L’argument budgétaire ne nous a pas convaincus pour restreindre le projet de RSTC à sa plus simple expression. Nous recommandons d’ailleurs d’enlever le terme structurant et d’appeler le nouveau projet «Réseau de tramway de Québec [RTQ]» à défaut de compléter l’aménagement d’un véritable Réseau de transport régional (RTR) incluant la Rive-Nord et Rive-Sud, comme c’est le cas dans la région de Montréal. Nous espérons que le BAPE recommandera au gouvernement du Québec de fusionner les deux bureaux de projets, celui du tramway et du troisième lien afin d’intégrer les coûts des tunnels des deux projets. Cette première recommandation incitera le gouvernement à envisager un véritable réseau de transport régional (RTR) dont notre région a un urgent besoin. Nous devons aussi réfléchir sur le raccordement des deux projets de tramway et du troisième lien et son impact sur les gaz à effets de serre (GES). Il nous semble évident que le troisième lien devrait être exclusivement réservé au transport collectif en excluant la circulation automobile et les camions lourds. Le lien sous-fluvial du métro entre Longueuil et Montréal et entre Laval et Montréal devrait inciter le ministère des Transports à refaire ses devoirs. Par ailleurs, il nous semble tout aussi pertinent de relier les deux rives à l’ouest par un réseau de trambus qui traverserait le pont de Québec et qui relierait le centre-ville de Lévis à Québec dans le pôle Sainte-Foy.

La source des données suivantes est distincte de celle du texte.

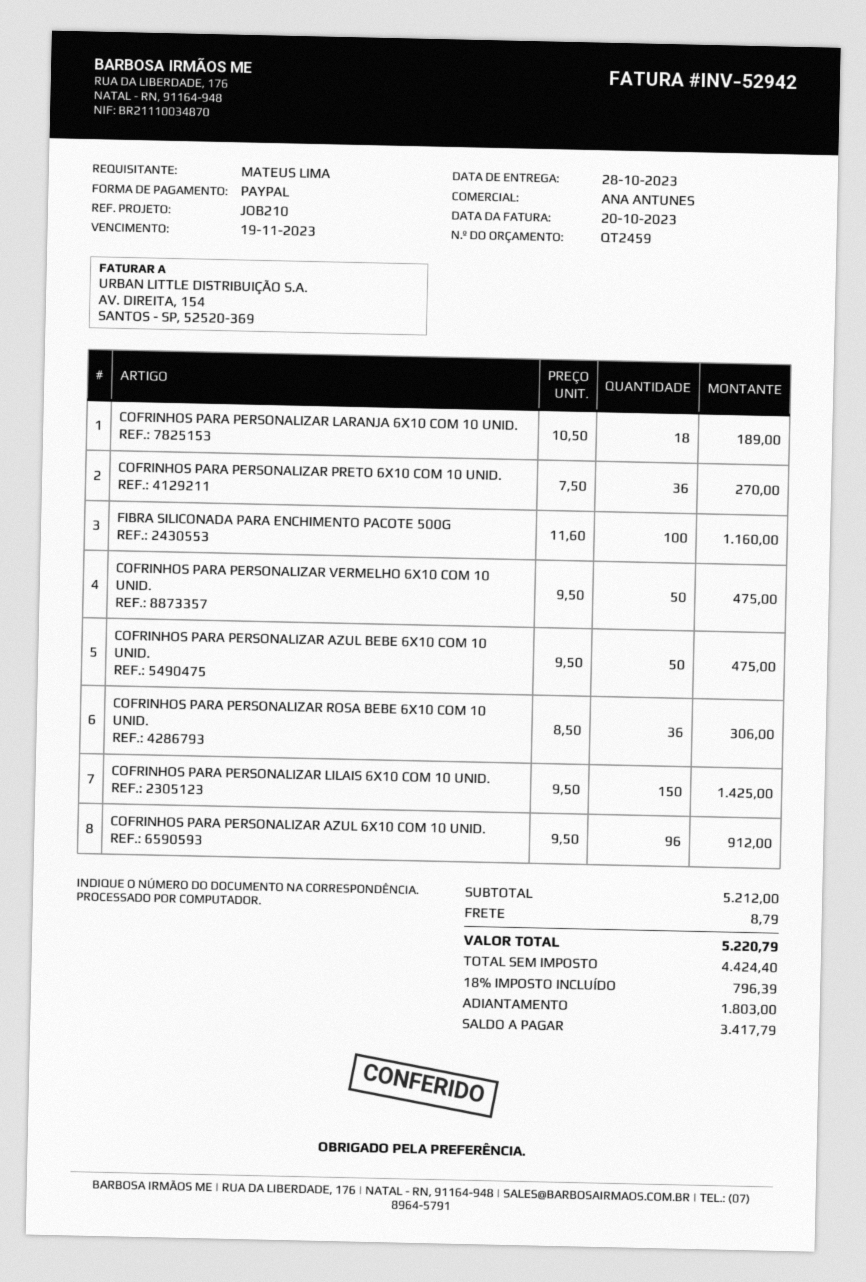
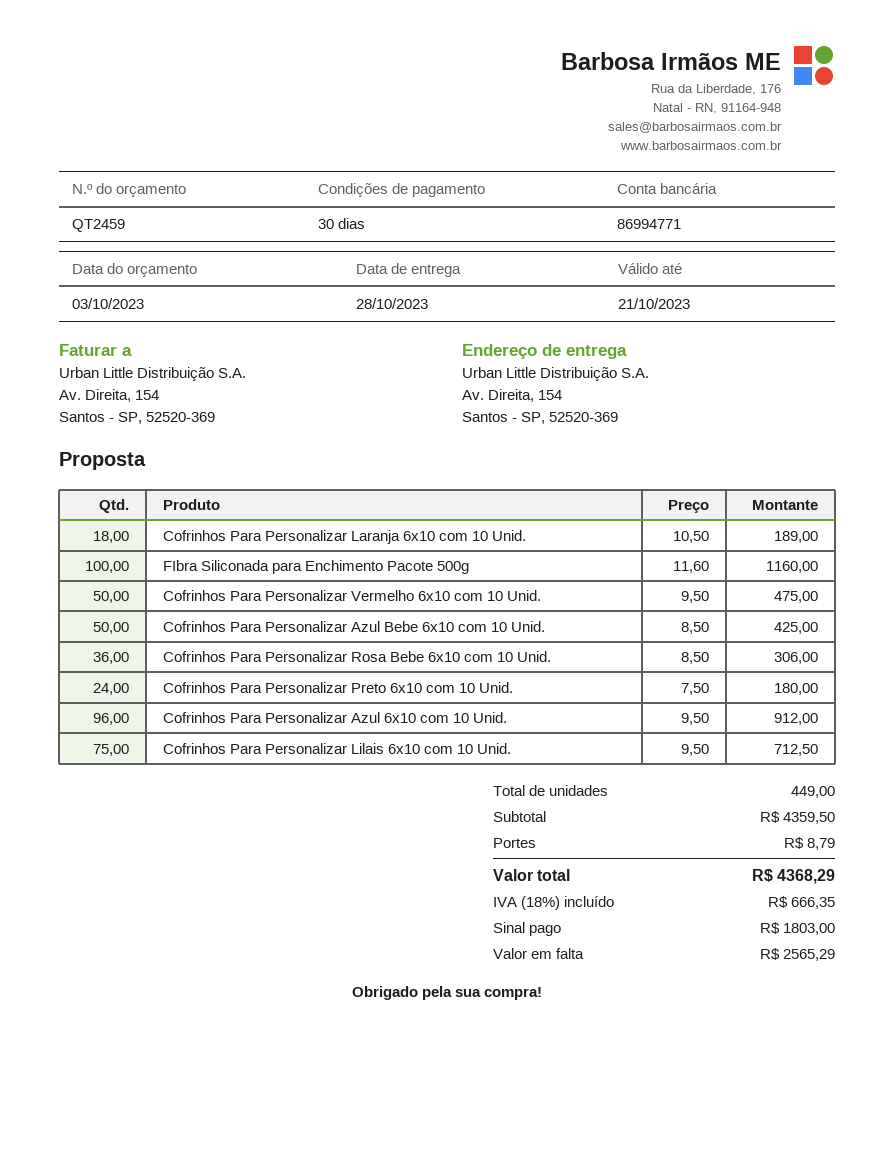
COFRINHOS PARA PERSONALIZAR PRETO 6X10 COM 10 UNID.: 36 x 7.50 = 270.00 -> 24 x 7.50 = 180.00
COFRINHOS PARA PERSONALIZAR AZUL BEBE 6X10 COM 10 UNID.: 50 x 9.50 = 475.00 -> 50 x 8.50 = 425.00
COFRINHOS PARA PERSONALIZAR LILAIS 6X10 COM 10 UNID.: 150 x 9.50 = 1425.00 -> 75 x 9.50 = 712.50
subtotal: 5212.00 -> 4359.50
tax: 18% = 796.39 -> 18% = 666.35
total: 5220.79 -> 4368.29
balance: 3417.79 -> 2565.29

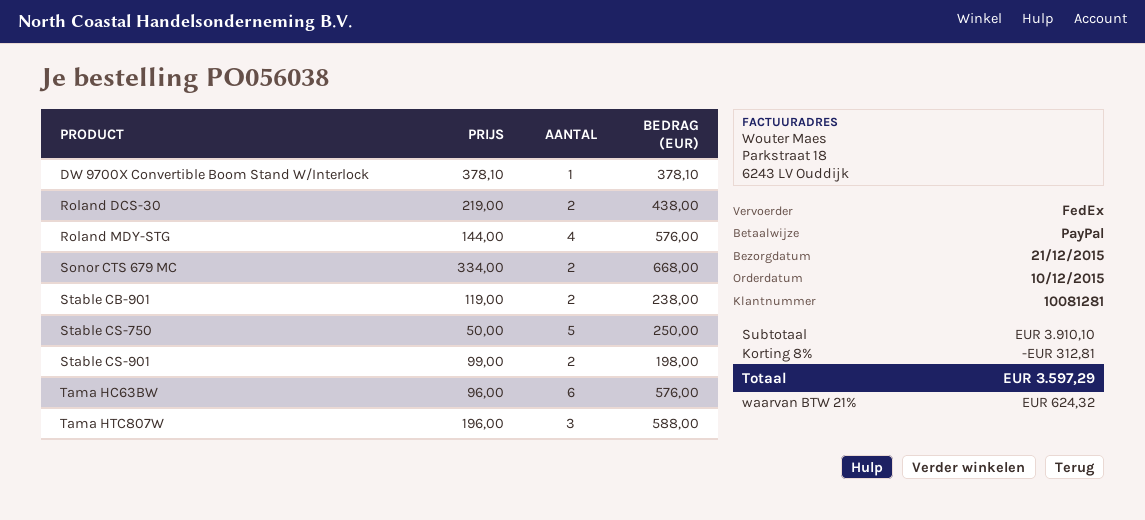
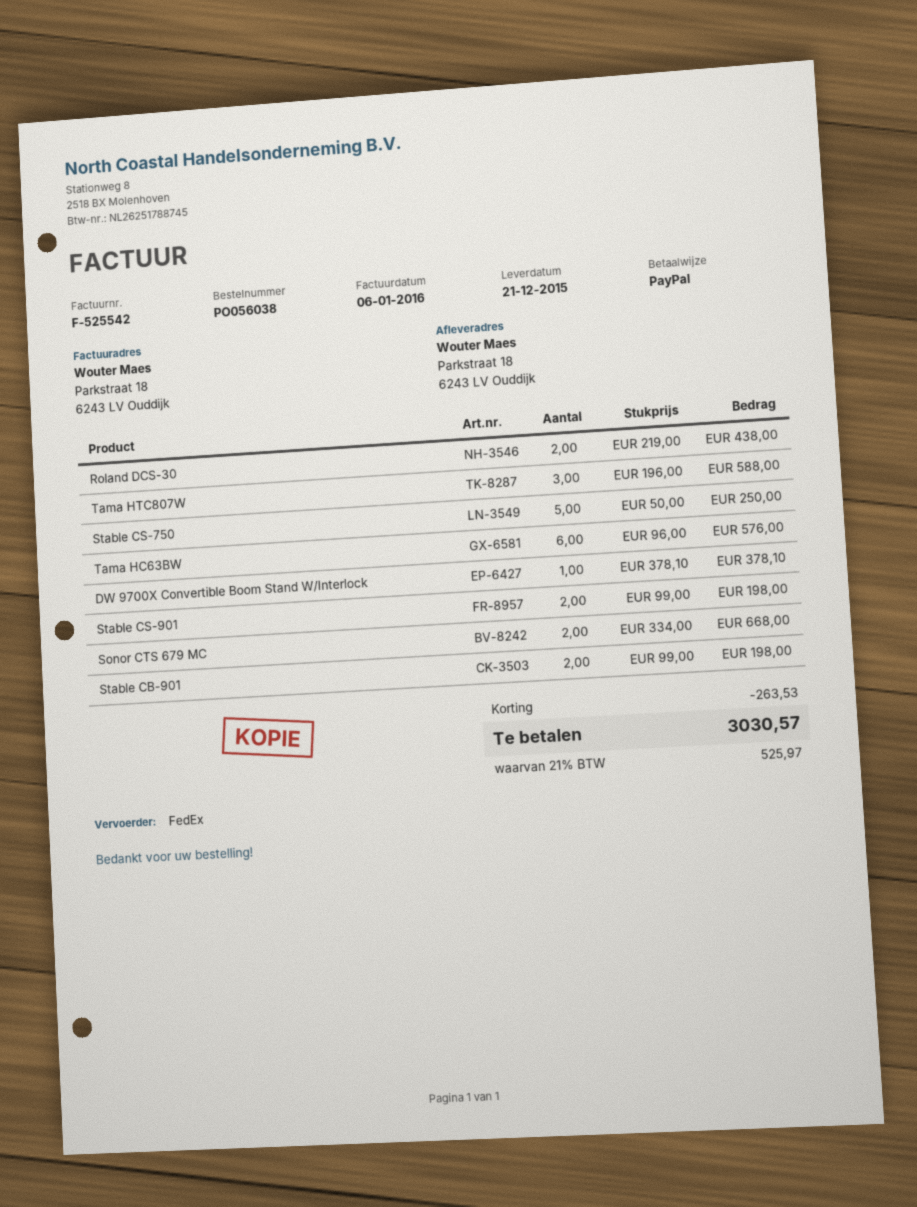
Roland MDY-STG: 4 x 144.00 = 576.00 -> none
Stable CB-901: 2 x 119.00 = 238.00 -> 2 x 99.00 = 198.00
discount: 312.81 -> 263.53
tax: 21% = 624.32 -> 21% = 525.97
total: 3597.29 -> 3030.57

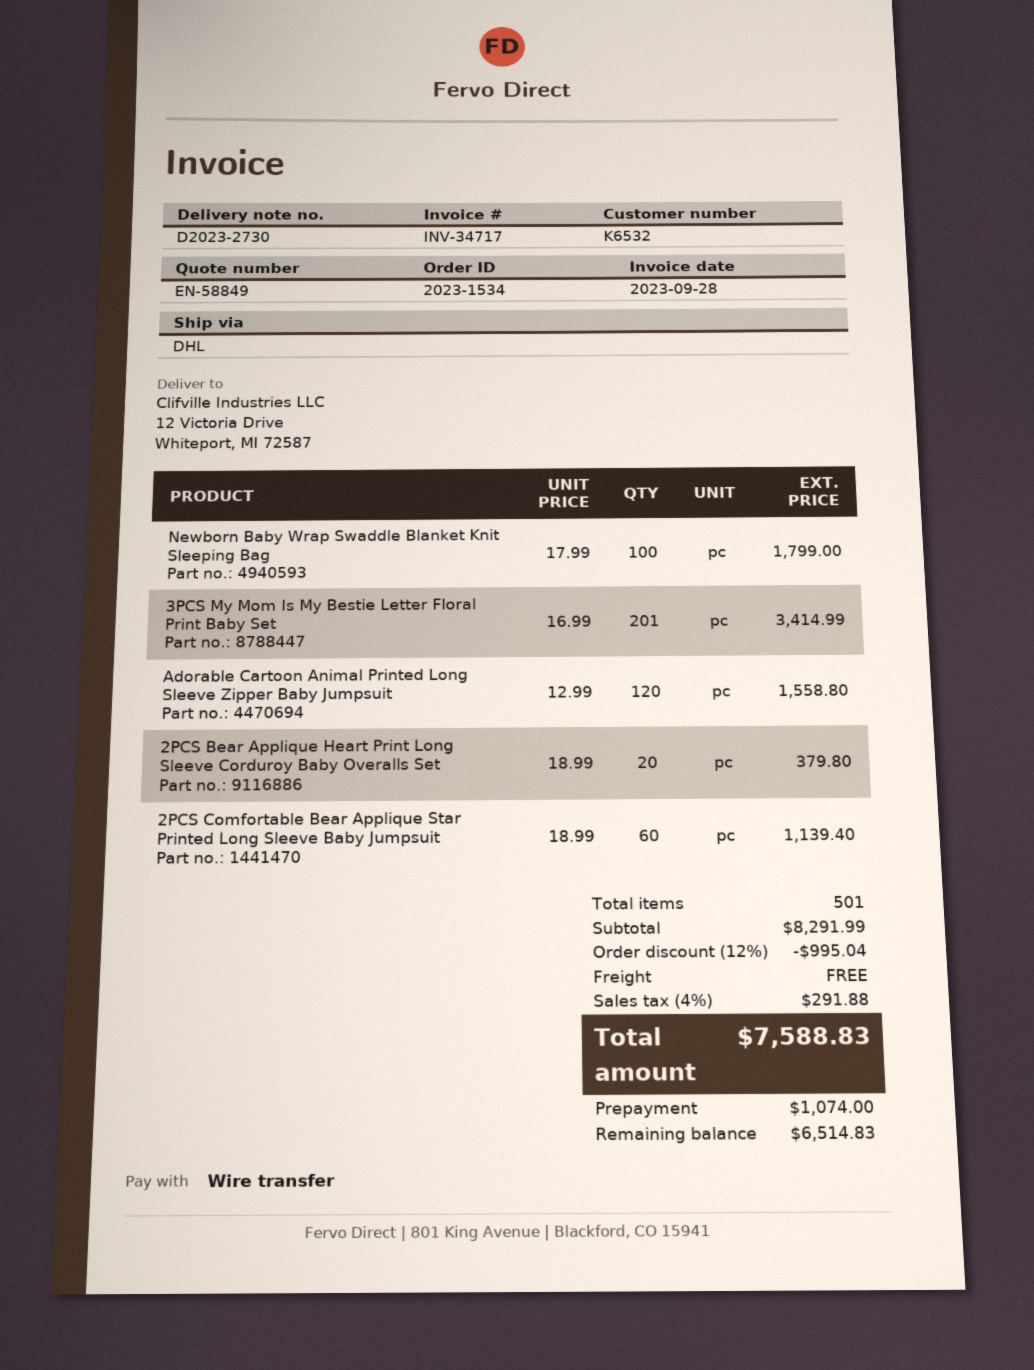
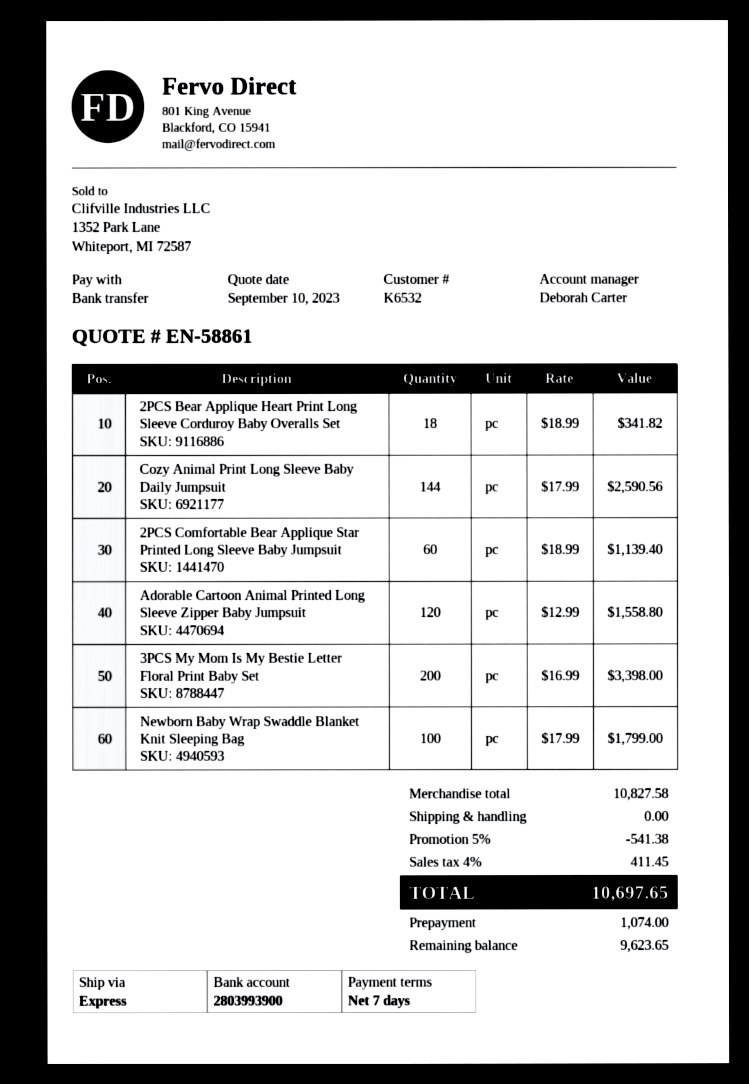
quote number: EN-58849 -> EN-58861
shipping method: DHL -> express
3PCS My Mom Is My Bestie Letter Floral Print Baby Set: 201 x 16.99 = 3414.99 -> 200 x 16.99 = 3398.00
2PCS Bear Applique Heart Print Long Sleeve Corduroy Baby Overalls Set: 20 x 18.99 = 379.80 -> 18 x 18.99 = 341.82
Cozy Animal Print Long Sleeve Baby Daily Jumpsuit: none -> 144 x 17.99 = 2590.56
subtotal: 8291.99 -> 10827.58
discount: 12% = 995.04 -> 5% = 541.38
tax: 4% = 291.88 -> 4% = 411.45
total: 7588.83 -> 10697.65
balance: 6514.83 -> 9623.65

Un réseau de transport structurant s’avère essentiel pour une ville comme Québec. Nous rappelons qu’un survol des grandes villes du monde illustre qu’elles sont majoritairement dotées d’un tel réseau de transport structurant et Québec doit, à l’image de ces grandes villes, bénéficier d’un tel réseau pour ses citoyens et les nombreux touristes qui veulent découvrir toutes les facettes de la ville et sa qualité de vie. En somme, est-il encore temps de revoir le projet réduit et de convaincre le gouvernement du Québec de fusionner les deux bureaux de projet de tramway et du troisième lien? C’est notre souhait le plus sincère!